Lundi 14 mars, la suspension du « passe vaccinal » est entrée en vigueur. Alors qu’elle s'applique également aux employés des lieux dans lesquels il était obligatoire, les soignants, eux, demeurent soumis au « passe vaccinal » pour exercer leur profession. Pour rappel, le 15 septembre 2021, l’obligation vaccinale des soignants est entrée en vigueur et ce sont plus de 15 000 soignants qui ont été suspendus depuis.

Rien ne justifie pourtant cette obligation vaccinale pour la simple raison que le vaccin n’empêche la propagation du virus. Les soignants vaccinés peuvent transmettre le virus à leurs patients autant que les non-vaccinés. Seul un test négatif offre une garantie suffisante, pourtant, les soignants ne sont plus testés. Situation d'autant plus incompréhensible lorsque l'on sait que certaines directions d’hôpitaux, faute de personnel, ont appelé des soignants testés positifs à venir travailler. Ces suspensions abusives alors que le pays subissait une crise sanitaire inédite et, avec elle, une crise de l’hôpital public sans précédent sont un véritable scandale.

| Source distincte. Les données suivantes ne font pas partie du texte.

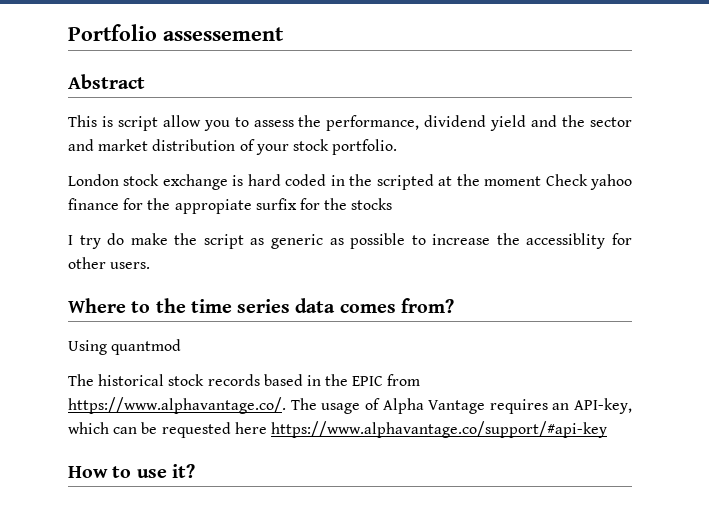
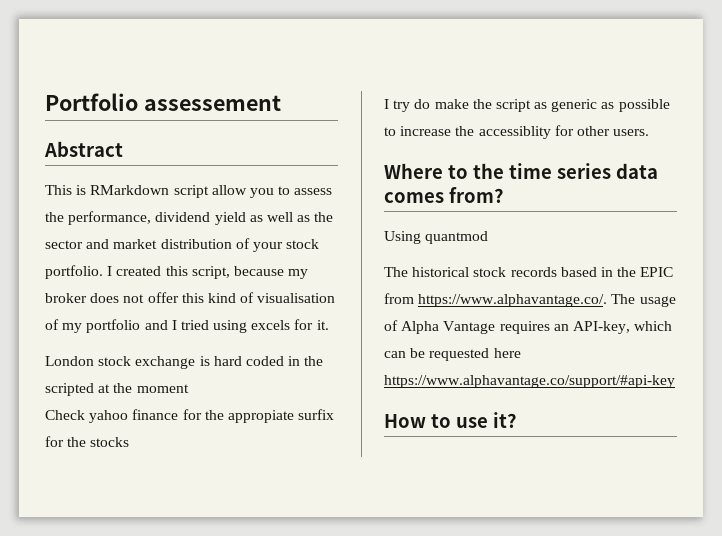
(113, 121) none -> [90,185,170,195] RMarkdown
[531,115,558,127] and -> [249,212,311,222] as well as
(398, 147) none -> [107,266,309,279] [45,292,336,303] [45,319,329,333] I created this script, because my broker does not offer this kind of visualisation of my portfolio and I tried using excels for it.
(542, 181) none -> (189, 388) //

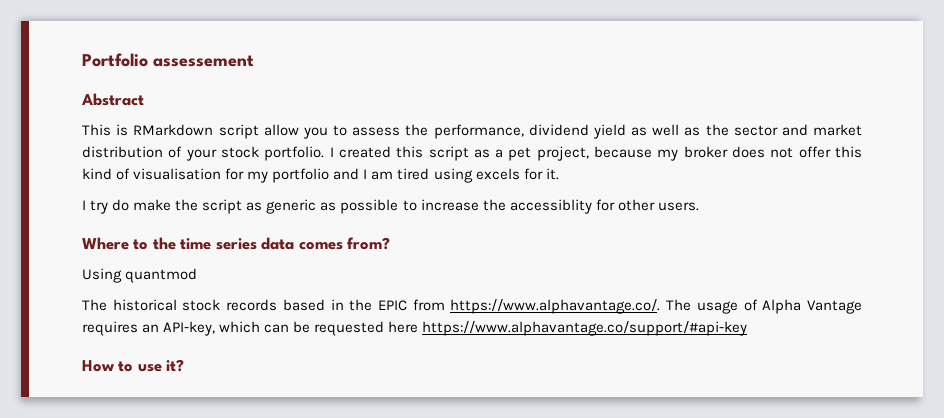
[191,266,230,279] script, -> [428,146,589,161] script as a pet project,
[45,319,59,330] of -> [225,168,245,180] for
[180,320,209,330] tried -> [371,168,430,180] am tired
[45,356,324,369] [45,383,189,396] [45,409,335,423] [45,436,130,447] // London stock exchange is hard coded in the scripted at the moment // Check yahoo finance for the appropiate surfix for the stocks -> (559, 174) none

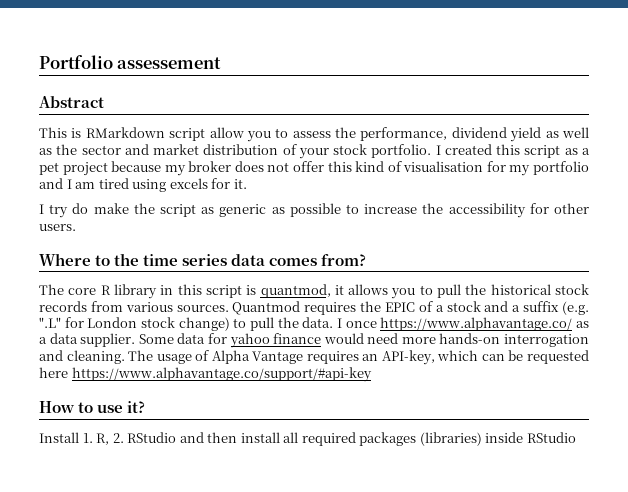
[536,146,589,161] project, -> [62,162,108,176] project
[509,199,592,214] accessiblity -> [448,203,526,218] accessibility
[82,268,198,283] [82,299,661,314] // Using quantmod // The historical stock records based in the EPIC from https://www.alphavantage.co/. -> [39,284,589,299] [39,301,589,315] [39,317,589,331] [39,333,589,348] [39,350,125,364] // The core R library in this script is quantmod, it allows you to pull the historical stock records from various sources. Quantmod requires the EPIC of a stock and a suffix (e.g. ".L" for London stock change) to pull the data. I once https://www.alphavantage.co/ as a data supplier. Some data for yahoo finance would need more hands-on interrogation and cleaning.
(185, 365) none -> [39,432,576,446] // Install 1. R, 2. RStudio and then install all required packages (libraries) inside RStudio

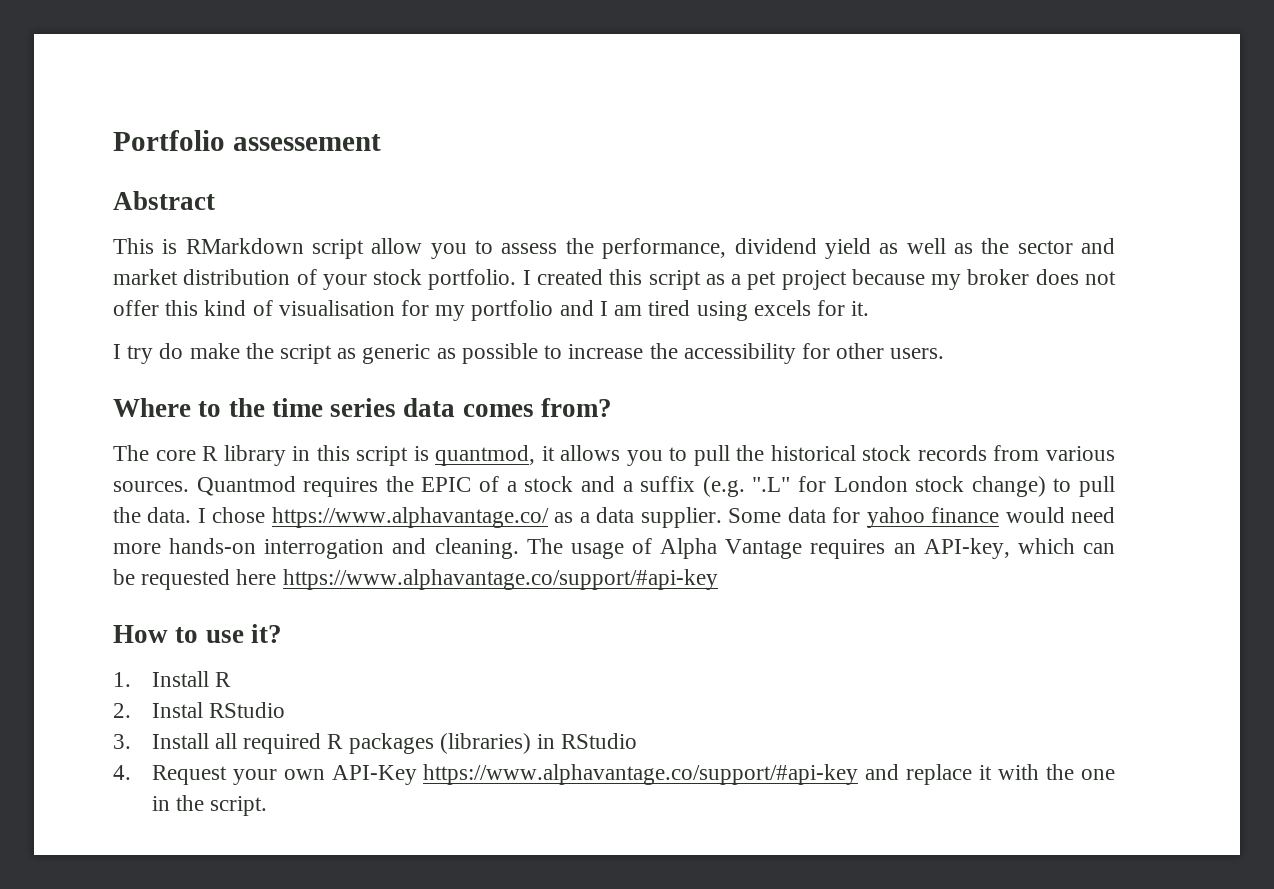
[345,321,377,328] once -> [212,507,266,523] chose
[39,432,280,445] Install 1. R, 2. RStudio and then install -> [113,671,231,687] [113,702,285,718] [113,733,209,749] 1. Install R // 2. Instal RStudio // 3. Install
(356, 439) none -> [327,734,344,749] R
[485,432,576,443] inside RStudio -> [536,733,638,749] [113,764,1115,785] [151,795,268,816] in RStudio // 4. Request your own API-Key https://www.alphavantage.co/support/#api-key and replace it with the one in the script.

À l'heure où nos voisins européens, comme l'Angleterre, renoncent à mettre en place l’obligation vaccinale pour les soignants du fait que leur population est désormais mieux vaccinée et que le virus est moins dangereux, nous devons revenir dessus.

Je n'ai cessé de considérer cette obligation vaccinale comme un non-sens sanitaire et une honte sur le plan moral.


Ainsi, j'ai demandé à Olivier Véran de renoncer, et ce dans les plus brefs délais, à l’obligation vaccinale pour les personnels soignants.